Ein schöner Überblick über die LIteratenszene in WIen m 1900
David Österle nimmt uns in seinem Debüt in das Wien um 1900 mit.
Die Hauptstadt der Donaumonarchie sonnt sich in ihrem morbiden Glanz. Auf der einen Seite Großbürger und deren Mäzenatum, auf der anderen ...
David Österle nimmt uns in seinem Debüt in das Wien um 1900 mit.
Die Hauptstadt der Donaumonarchie sonnt sich in ihrem morbiden Glanz. Auf der einen Seite Großbürger und deren Mäzenatum, auf der anderen Seite bittere Armut.
Wir treffen hier die jungen Wilden der Literaturszene wie Arthur Schnitzler, Hugo von Hoffmannsthal oder Felix Salten. Die einen von ihrer Herkunft her saturiert wie Schnitzler, der eine oder andere wie Felix Salten eher vermögenslos. Allen gemeinsam ist die Liebe zum geschriebenen Wort, zu schönen Frauen und ihre jüdische Herkunft.
Die Männer treffen sich ab 1890 im Café Griensteidl (das leider nach mehreren Pleiten letztes Jahr endgültig seine Pforten schließen musste), später übersiedelt ein Teil der Gruppe ins Caé Central, das schon Peter Altenberg quasi okkupiert hat.
Man trifft sich auch in privaten Salons, frönt diversen Suchtmitteln und verbringt viel Zeit miteinander, doch Freunde sind die Männer nicht. Manchmal geraten sie harsch aneinander, sind sie je jeder für sich eine „Diva“. Der gesamte Kreis befindet sich im Umbruch, althergebrachtes über Bord zu werfen und sich neu zu erfinden. Der latent vorhandene Antisemitismus, der heraufziehende Untergang der Donaumonarchie, diese teils melancholische Stimmung wirkt sich auf die Werke der Literaten aus.
Meine Meinung:
Die Sammlung dieser Kurzbiografien ist ganz gut gelungen. Vor allem Auszüge aus den Werken und/oder Briefen sowie die vielen Fotos bereichern das Buch. Die eine oder andere Anekdote, die bislang vielleicht noch unbekannt war, ergänzt die eher wissenschaftlich angelegte Gruppenbiografie.
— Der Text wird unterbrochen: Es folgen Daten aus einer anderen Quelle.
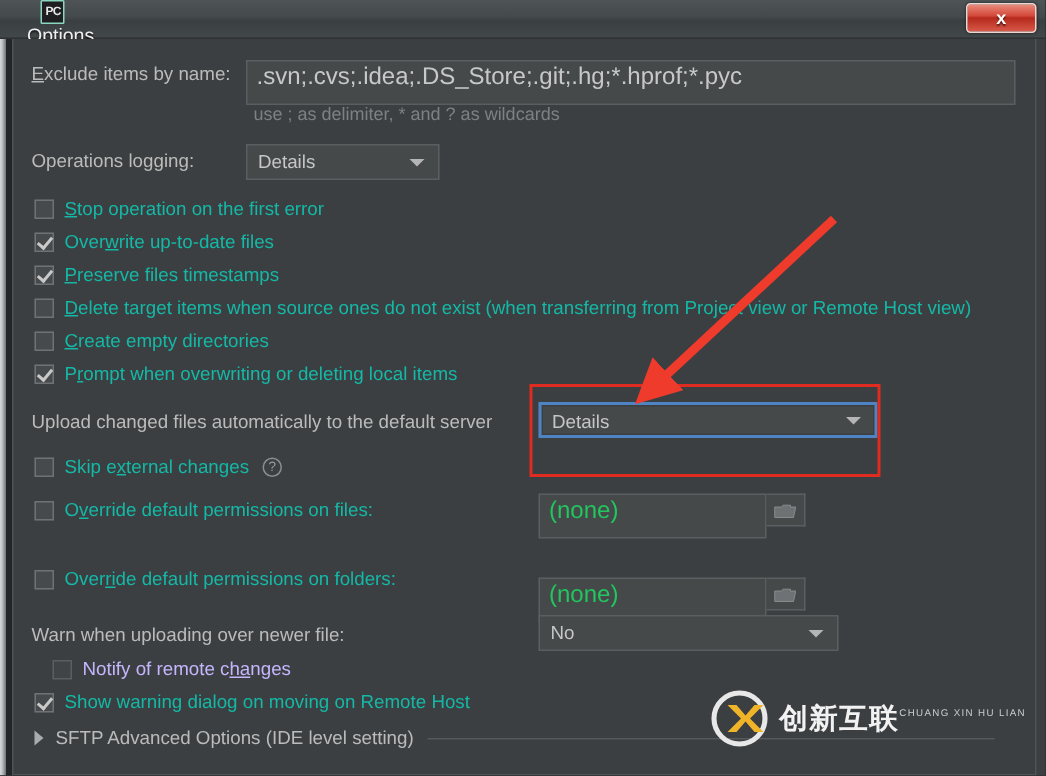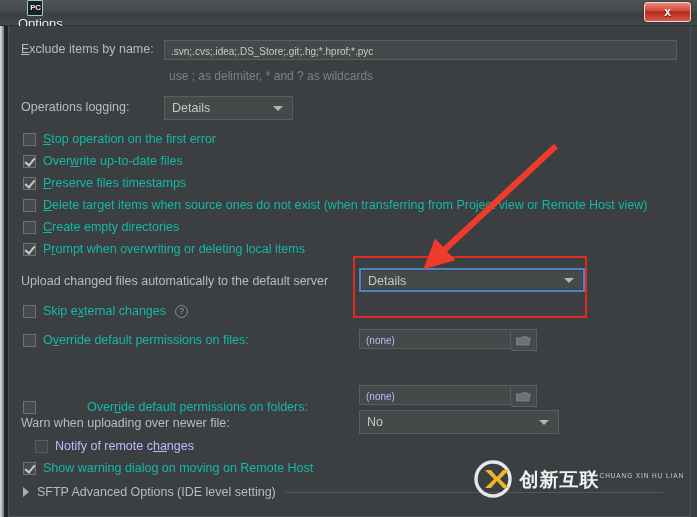--- a/index.html
+++ b/index.html
@@ -131,30 +131,30 @@
   .hint {
     color: #7e8183;
     font-size: 12px;
   }
 
   
   .textfield {
     background: #45494a;
     border: 1px solid #5a5e60;
     color: #c8c8c8;
-    font-size: 10px;
+    font-size: 16px;
     padding: 3px 6px;
     box-sizing: border-box;
-    height: 20px;
+    height: 30px;
     line-height: 15px;
     overflow: hidden;
     white-space: nowrap;
   }
   .textfield.readonly {
-    color: #c4b5fd;
+    color: #22c55e;
   }
 
   
   .combo {
     position: relative;
     background: #45494a;
     border: 1px solid #5a5e60;
     color: #c6c6c6;
     font-size: 12.5px;
     height: 24px;
@@ -409,21 +409,21 @@
       </div>
       <div style="position:absolute; left:350px; top:303px; display:flex;">
         <div class="textfield readonly" style="width:152px;">(none)</div>
         <div class="browse">
           <svg class="folder" viewBox="0 0 15 10">
             <path d="M0.5 2 L5 2 L6 0.8 L11 0.8 L11 2 L14.5 2 L13 9 L0.5 9 Z" fill="#6e7274" stroke="#8d9092" stroke-width="0.6"></path>
           </svg>
         </div>
       </div>
 
-      <div class="cbrow" style="left:14px; top:374px;gap:44px;">
+      <div class="cbrow" style="left:14px; top:353px;">
         <span class="cb"></span>
         <span class="cblabel">Over<u>ri</u>de default permissions on folders:</span>
       </div>
       <div style="position:absolute; left:350px; top:359px; display:flex;">
         <div class="textfield readonly" style="width:152px;">(none)</div>
         <div class="browse">
           <svg class="folder" viewBox="0 0 15 10">
             <path d="M0.5 2 L5 2 L6 0.8 L11 0.8 L11 2 L14.5 2 L13 9 L0.5 9 Z" fill="#6e7274" stroke="#8d9092" stroke-width="0.6"></path>
           </svg>
         </div>

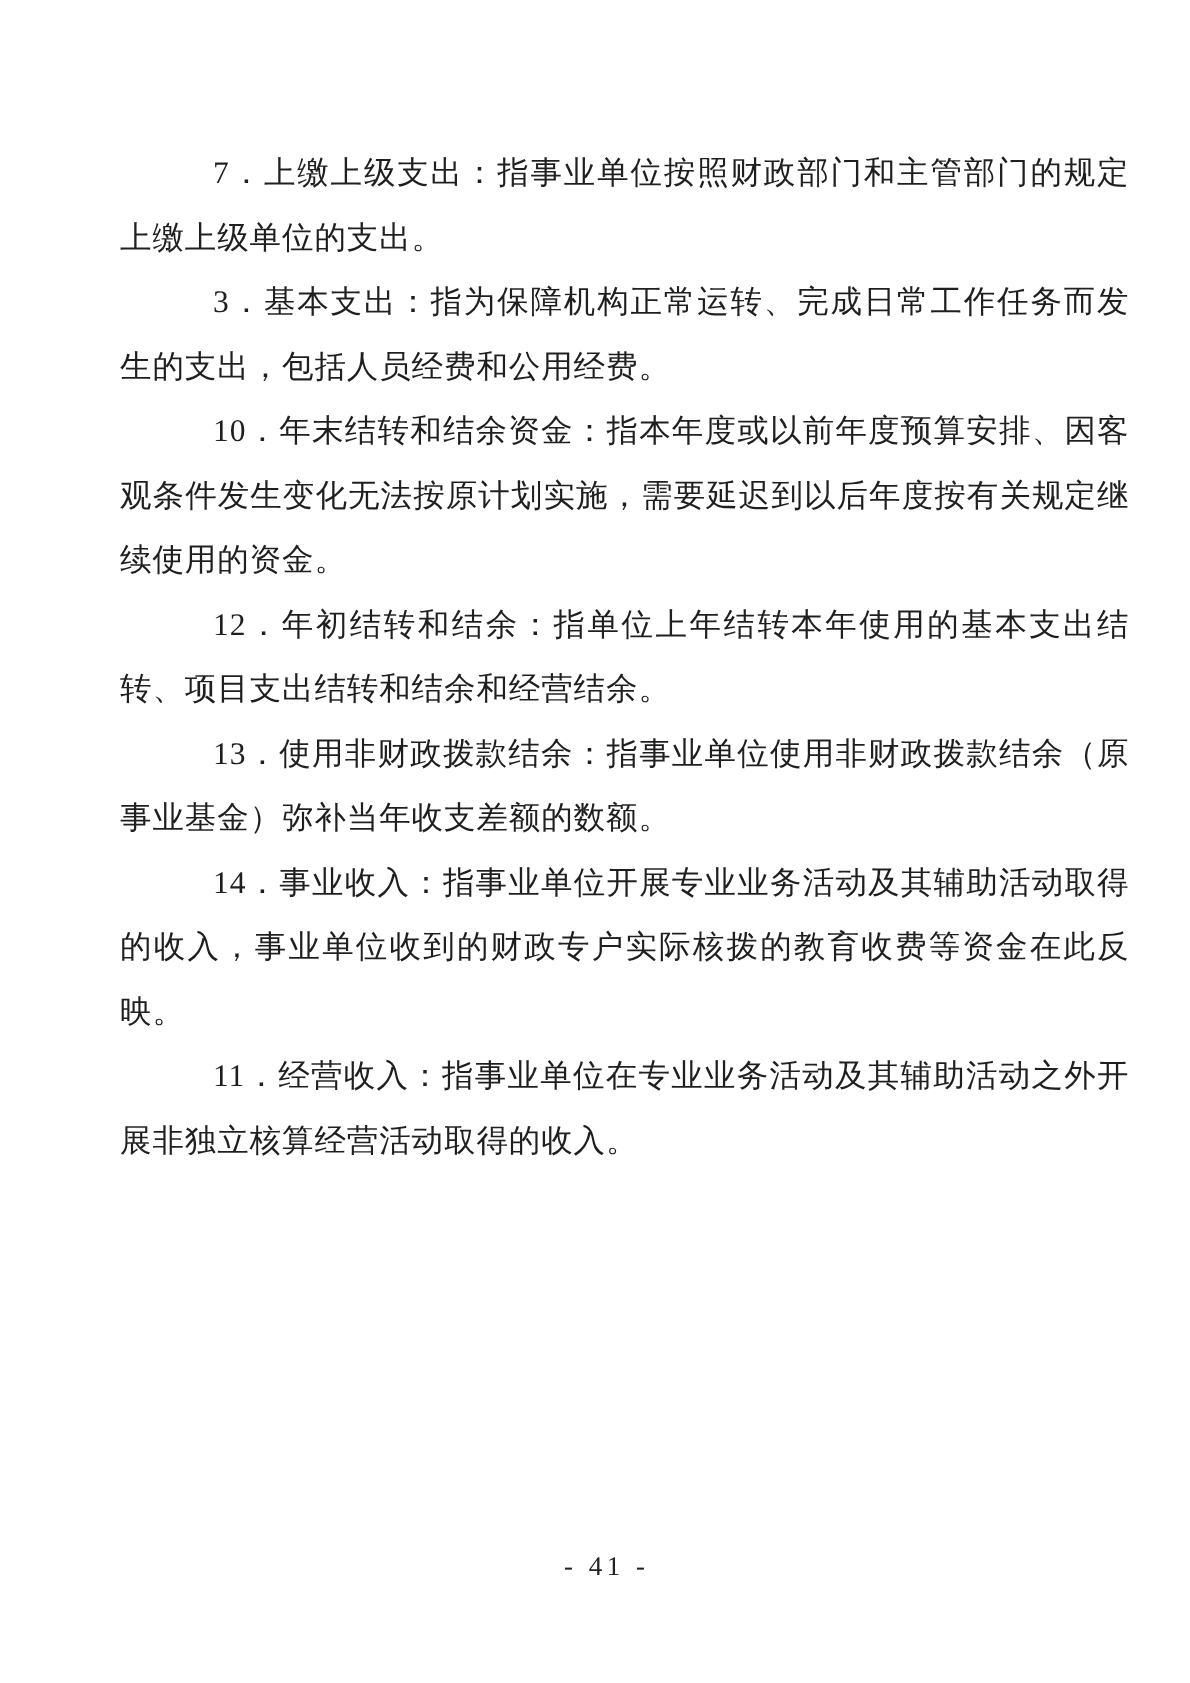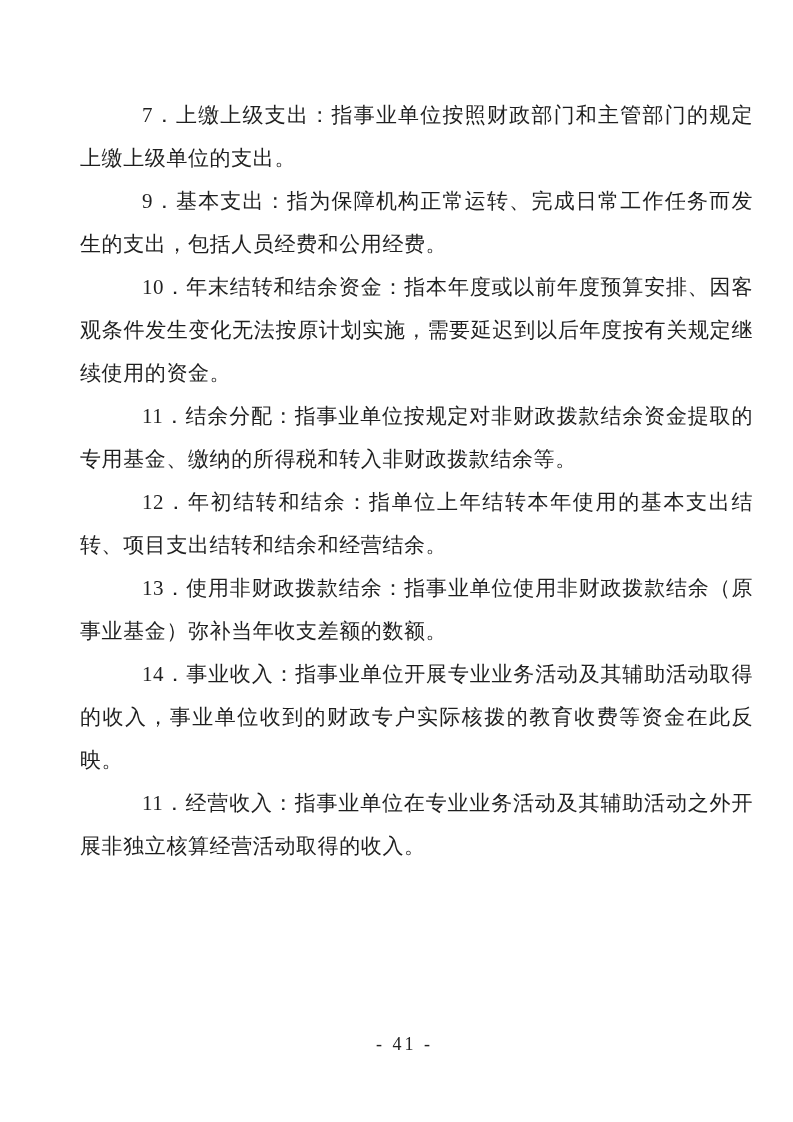--- a/index.html
+++ b/index.html
@@ -42,22 +42,21 @@
     letter-spacing: 3px;
     color: #222222;
   }
 </style>
 </head>
 <body>
 
 <div class="page">
   <div class="content">
     <p class="para">7．上缴上级支出：指事业单位按照财政部门和主管部门的规定上缴上级单位的支出。</p>
-    <p class="para">9．基本支出：指为保障机构正常运转、完成日常工作任务而发生的支出，包括人员经费和公用经费。</p>
+    <p class="para">3．基本支出：指为保障机构正常运转、完成日常工作任务而发生的支出，包括人员经费和公用经费。</p>
     <p class="para">10．年末结转和结余资金：指本年度或以前年度预算安排、因客观条件发生变化无法按原计划实施，需要延迟到以后年度按有关规定继续使用的资金。</p>
-    <p class="para">11．结余分配：指事业单位按规定对非财政拨款结余资金提取的专用基金、缴纳的所得税和转入非财政拨款结余等。</p>
     <p class="para">12．年初结转和结余：指单位上年结转本年使用的基本支出结转、项目支出结转和结余和经营结余。</p>
     <p class="para">13．使用非财政拨款结余：指事业单位使用非财政拨款结余（原事业基金）弥补当年收支差额的数额。</p>
     <p class="para">14．事业收入：指事业单位开展专业业务活动及其辅助活动取得的收入，事业单位收到的财政专户实际核拨的教育收费等资金在此反映。</p>
     <p class="para">11．经营收入：指事业单位在专业业务活动及其辅助活动之外开展非独立核算经营活动取得的收入。</p>
   </div>
   <div class="footer">- 41 -</div>
 </div>
 
 </body></html>

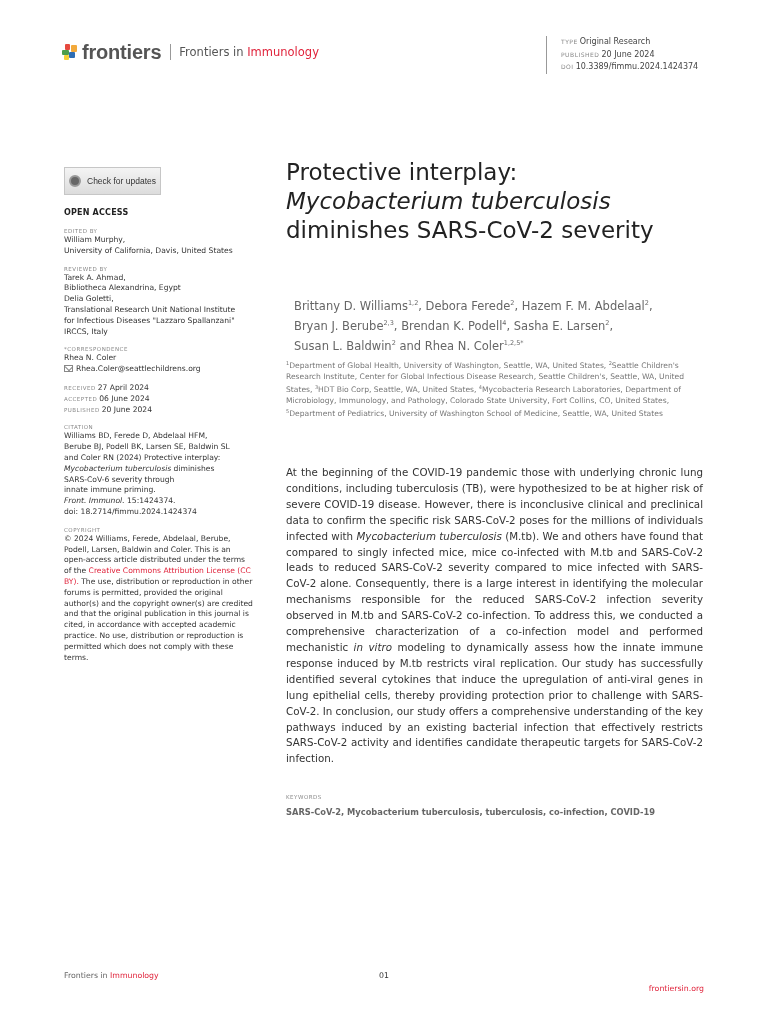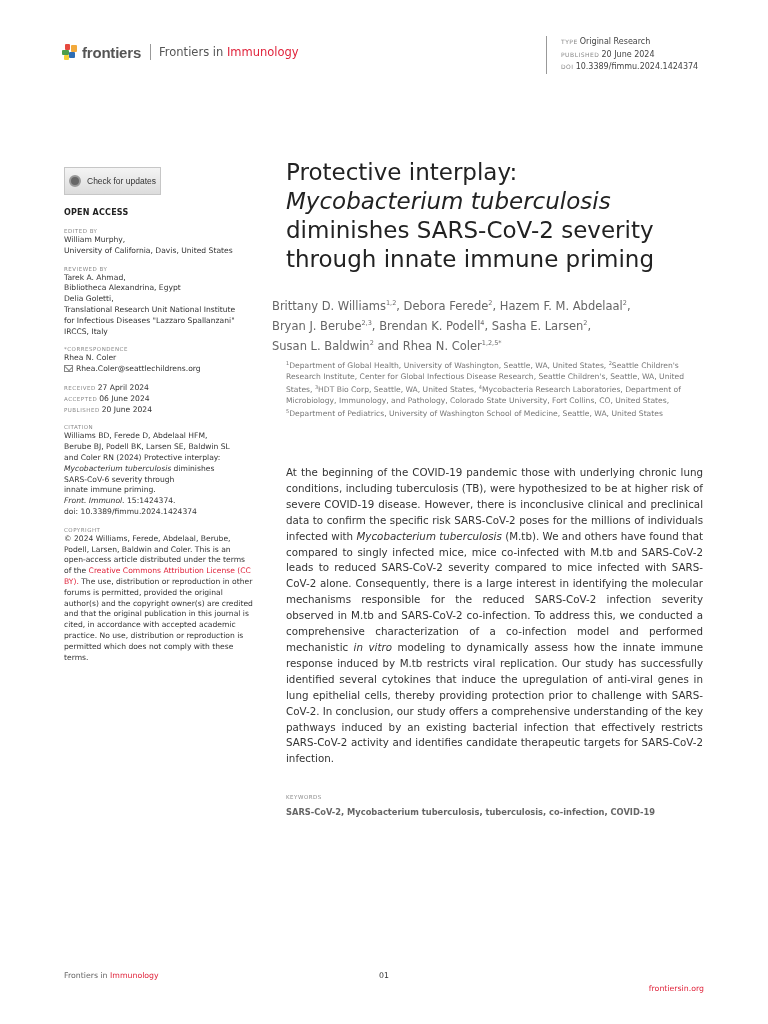--- a/index.html
+++ b/index.html
@@ -7,21 +7,21 @@
     body { position: relative; font-family: "DejaVu Sans", "Liberation Sans", sans-serif; color: #333; }
 
     .header { position: absolute; left: 62px; top: 42px; height: 20px; display: flex; align-items: center; }
     .logo-mark { width: 16px; height: 16px; position: relative; margin-right: 4px; }
     .logo-mark span { position: absolute; display: block; }
     .lm1 { left: 3px; top: 0; width: 5px; height: 6px; background: #e6493f; border-radius: 1px; }
     .lm2 { left: 9px; top: 1px; width: 6px; height: 7px; background: #f2a93b; border-radius: 1px; }
     .lm3 { left: 0; top: 6px; width: 7px; height: 5px; background: #4c9e4c; border-radius: 1px; }
     .lm4 { left: 7px; top: 8px; width: 6px; height: 6px; background: #2e6db4; border-radius: 1px; }
     .lm5 { left: 2px; top: 11px; width: 5px; height: 5px; background: #f5d038; border-radius: 1px; }
-    .logo-word { font-family: "Liberation Sans", sans-serif; font-weight: bold; font-size: 15px; color: #555; letter-spacing: -0.2px; }
+    .logo-word { font-family: "Liberation Sans", sans-serif; font-weight: bold; font-size: 20px; color: #555; letter-spacing: -0.2px; }
     .header-sep { width: 1px; height: 16px; background: #999; margin: 0 8px 0 9px; }
     .journal-name { font-size: 11.5px; color: #555; }
     .journal-name .accent { color: #e0233b; }
 
     .meta-block { position: absolute; left: 546px; top: 36px; border-left: 1px solid #999; padding-left: 14px; }
     .meta-line { font-size: 8px; line-height: 12.5px; color: #444; white-space: nowrap; }
     .meta-key { font-size: 6px; letter-spacing: 0.5px; color: #888; text-transform: uppercase; margin-right: 2px; }
 
     .check-updates { position: absolute; left: 64px; top: 167px; width: 97px; height: 28px; background: linear-gradient(#f4f4f4, #dcdcdc); border: 1px solid #c6c6c6; display: flex; align-items: center; padding-left: 4px; cursor: pointer; }
     .cu-icon { width: 12px; height: 12px; border-radius: 50%; background: #666; border: 2px solid #999; margin-right: 6px; }
@@ -33,21 +33,21 @@
     .sb-text { font-size: 7.6px; line-height: 10.8px; color: #333; }
     .sb-section { margin-bottom: 7px; margin-top: 8px; }
     .sb-inline-key { font-size: 5.5px; letter-spacing: 0.5px; color: #888; text-transform: uppercase; margin-right: 2px; }
     .sb-red { color: #e0233b; }
     .mail-icon { display: inline-block; width: 9px; height: 7px; border: 1px solid #888; margin-right: 3px; vertical-align: -1px; position: relative; }
     .mail-icon::after { content: ""; position: absolute; left: 1px; top: -2px; width: 5px; height: 5px; border-right: 1px solid #888; border-bottom: 1px solid #888; transform: rotate(45deg); }
 
     .title { position: absolute; left: 286px; top: 158px; width: 420px; font-size: 23px; line-height: 29px; color: #222; font-weight: normal; }
     .title .it { font-style: italic; }
 
-    .authors { position: absolute; left: 272px; top: 295px; width: 420px; font-size: 11.5px; line-height: 17px; color: #666; }
+    .authors { position: absolute; left: 294px; top: 295px; width: 420px; font-size: 11.5px; line-height: 17px; color: #666; }
     .authors sup { font-size: 6.5px; vertical-align: 5px; }
 
     .affiliations { position: absolute; left: 286px; top: 358px; width: 420px; font-size: 7.6px; line-height: 11px; color: #777; }
     .affiliations sup { font-size: 5px; vertical-align: 3px; }
 
     .abstract { position: absolute; left: 286px; top: 465px; width: 417px; font-size: 10.3px; line-height: 15.9px; color: #333; text-align: justify; }
     .abstract .it { font-style: italic; }
 
     .keywords { position: absolute; left: 286px; top: 794px; width: 420px; }
     .kw-key { font-size: 5.5px; letter-spacing: 0.5px; color: #888; text-transform: uppercase; margin-bottom: 7px; }
@@ -119,34 +119,33 @@
 
   <div class="sb-section">
     <div class="sb-key">CITATION</div>
     <div class="sb-text">Williams BD, Ferede D, Abdelaal HFM,</div>
     <div class="sb-text">Berube BJ, Podell BK, Larsen SE, Baldwin SL</div>
     <div class="sb-text">and Coler RN (2024) Protective interplay:</div>
     <div class="sb-text"><i>Mycobacterium tuberculosis</i><span> diminishes</span></div>
     <div class="sb-text">SARS-CoV-6 severity through</div>
     <div class="sb-text">innate immune priming.</div>
     <div class="sb-text"><i>Front. Immunol.</i><span> 15:1424374.</span></div>
-    <div class="sb-text">doi: 10.3389/fimmu.2024.1424374</div>
+    <div class="sb-text">doi: 18.2714/fimmu.2024.1424374</div>
   </div>
 
   <div class="sb-section">
     <div class="sb-key">COPYRIGHT</div>
     <div class="sb-text"><span>© 2024 Williams, Ferede, Abdelaal, Berube, Podell, Larsen, Baldwin and Coler. This is an open-access article distributed under the terms of the </span><span class="sb-red">Creative Commons Attribution License (CC BY).</span><span> The use, distribution or reproduction in other forums is permitted, provided the original author(s) and the copyright owner(s) are credited and that the original publication in this journal is cited, in accordance with accepted academic practice. No use, distribution or reproduction is permitted which does not comply with these terms.</span></div>
   </div>
 </div>
 
 <h1 class="title">
   <span>Protective interplay:</span><br>
   <span class="it">Mycobacterium tuberculosis</span><br>
   <span>diminishes SARS-CoV-2 severity</span><br>
-  <span>through innate immune priming</span>
 </h1>
 
 <div class="authors">
   <span><span>Brittany D. Williams</span><sup>1,2</sup></span><span>, </span><span><span>Debora Ferede</span><sup>2</sup></span><span>, </span><span><span>Hazem F. M. Abdelaal</span><sup>2</sup></span><span>, </span><br><span><span>Bryan J. Berube</span><sup>2,3</sup></span><span>, </span><span><span>Brendan K. Podell</span><sup>4</sup></span><span>, </span><span><span>Sasha E. Larsen</span><sup>2</sup></span><span>, </span><br><span><span>Susan L. Baldwin</span><sup>2</sup></span><span> and </span><span><span>Rhea N. Coler</span><sup>1,2,5*</sup></span>
 </div>
 
 <div class="affiliations">
   <sup>1</sup><span>Department of Global Health, University of Washington, Seattle, WA, United States, </span><sup>2</sup><span>Seattle Children's Research Institute, Center for Global Infectious Disease Research, Seattle Children's, Seattle, WA, United States, </span><sup>3</sup><span>HDT Bio Corp, Seattle, WA, United States, </span><sup>4</sup><span>Mycobacteria Research Laboratories, Department of Microbiology, Immunology, and Pathology, Colorado State University, Fort Collins, CO, United States, </span><sup>5</sup><span>Department of Pediatrics, University of Washington School of Medicine, Seattle, WA, United States</span>
 </div>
Damit gleich zum Schreibstil: David Österle ist wissenschaftlicher Mitarbeiter des Ludwig Boltzmann Institut mit Forschungsschwerpunkt „Die Literatur der Jahrhundertwende und Kulturtheorie“. Daher schreibt er sehr sachlich. Der Funke der Begeisterung für einen der Schriftsteller will bei mir jetzt nicht so recht überspringen.
Das Buch eignet sich sehr gut als Geschenk für Freunde der altösterreichischen Literaten, die allesamt große Werke geschaffen haben. Manchem ist die Ehre erst nach dem Tod zuteil geworden.
Der Verlag Kremayr & Scheriau hat, wie wir es von ihm gewöhnt sind, ein Buch in gediegener Ausstattung herausgebracht: Gebunden, mit Leinenstruktur, das Coverfoto ist in Sepia gehalten, die Schriftgröße ist angenehm zu lesen und das Papier greift sich angenehm an.
Fazit:
Ein schöner Überblick über die männliche Literaturszene des Fin de Siècle. Gerne gebe ich hier 4 Sterne.